The interest income from these bonds was accounted under the head "other income". Other income has also risen due to withdrawal of contingency provision worth approximately Rs 134 crore.
 
Profit growth in the December quarter has however, fallen sequentially by 15 per cent, despite other income dropping 73 per cent in the September quarter.
 
It's not only "other income" which made the difference, as even operating profit in the December quarter has sequentially dropped 42 per cent.
 
But, in the September quarter, the company had also seen its incentives to electricity boards on securitisation of power dues shrink almost 90 per cent. That reduced costs and increased the bottomline in that quarter.
 
Profit growth in the short term appears capped in the absence of fresh triggers. Analysts point out that the next trigger in the form of capacity expansion will happen two to three years down the line.
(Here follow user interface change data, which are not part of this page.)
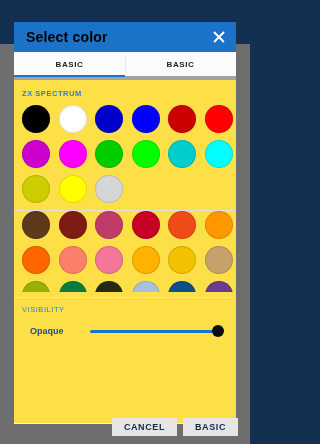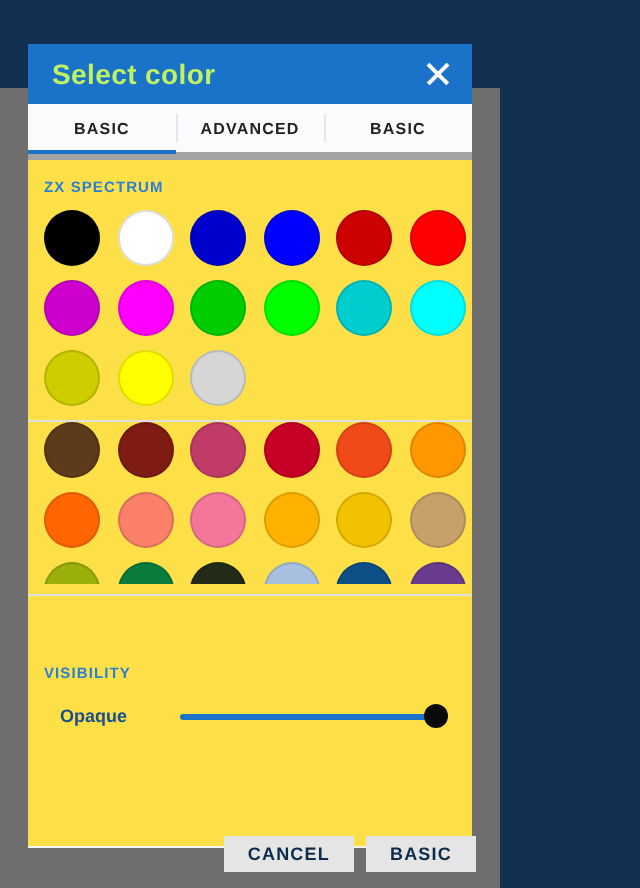"Select color" .dialog-title { color: #bef264 -> #000000 }
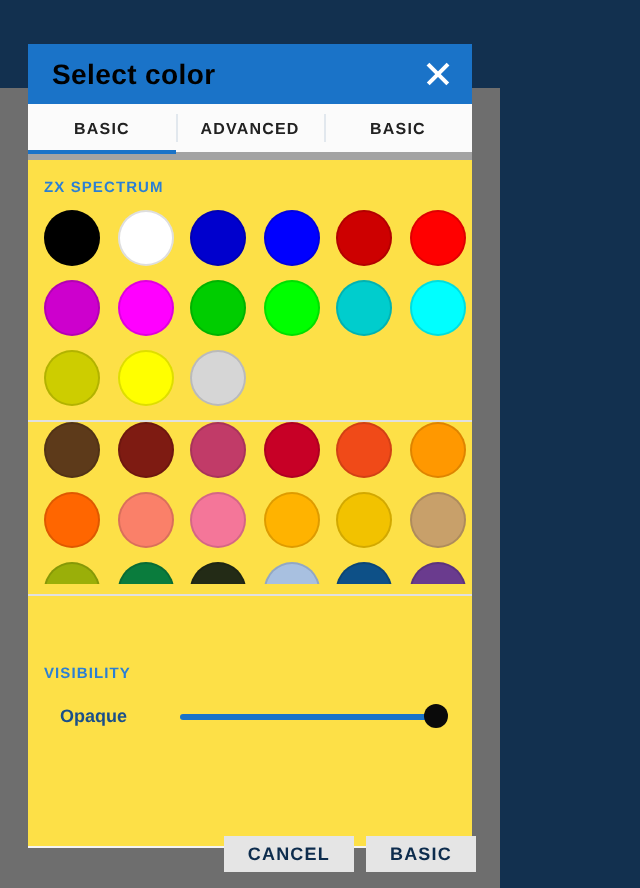"ADVANCED" div.tab { html: <div> <span>ADVANCED</span> </div> -> none }
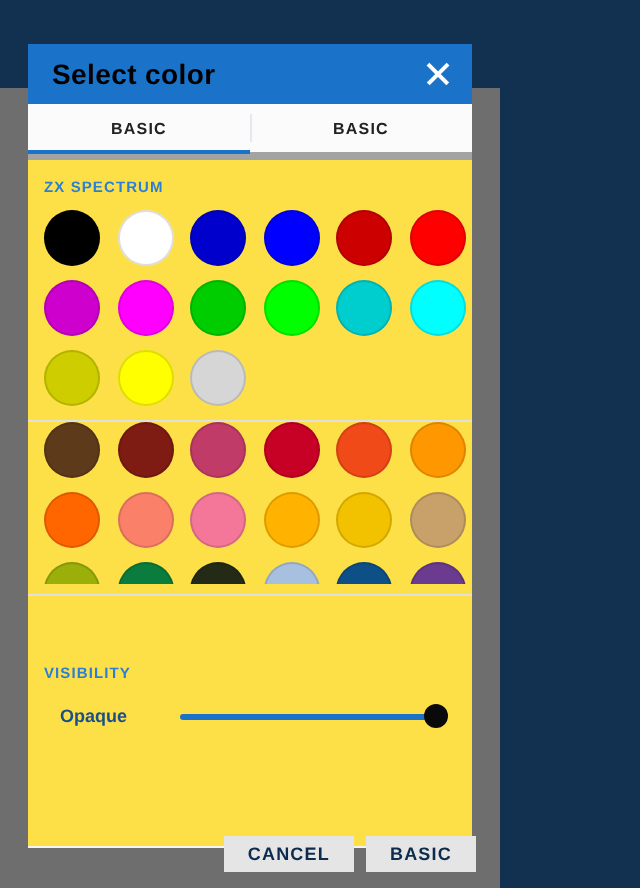"VISIBILITY" .visibility-label { font-weight: bold -> normal; margin-top: 27px -> none }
That's one reason why the stock has declined almost 11 per cent in the last week.
 
Not so gung-ho FIIs, after all
 
Indian markets continue to fall, but it's interesting to note that things aren't as bad in all emerging Asian markets. MSCI's index of non-Japan Asian shares have been more or less flat this week.
 
In fact, Indian markets have underperformed other Asian markets since the beginning of the year. Year till date, the Indian markets have fallen by 7.6 per cent, the highest among emerging Asian markets.
 
Could it be that the Indian markets had risen too soon, too fast at the fag end of the previous year and is only correcting now? At first look, that seems plausible - the Sensex had gained 16 per cent during November and December 2004, posting among the highest gains within emerging Asian markets.
 
Gains in most other Asian markets were in single digits. But even the Indonesian market had gained around 16 per cent in November and December and its Jakarta Composite index has been flat this year.
 
Another interesting fact is that while FIIs were buying heavily in the cash segment, some of them were sellers in the futures segment.
 
Since July, FIIs have been net sellers in the futures market to the extent of around Rs 7000 crore. Around 85 per cent of this was in the single stock futures segment, which is not normally used for hedging purposes.
 
The sales could largely be associated with arbitrage strategies which involve buying in the equity market and selling in the futures market. FIIs, it now seems, weren't as gung-ho as the markets thought them to be.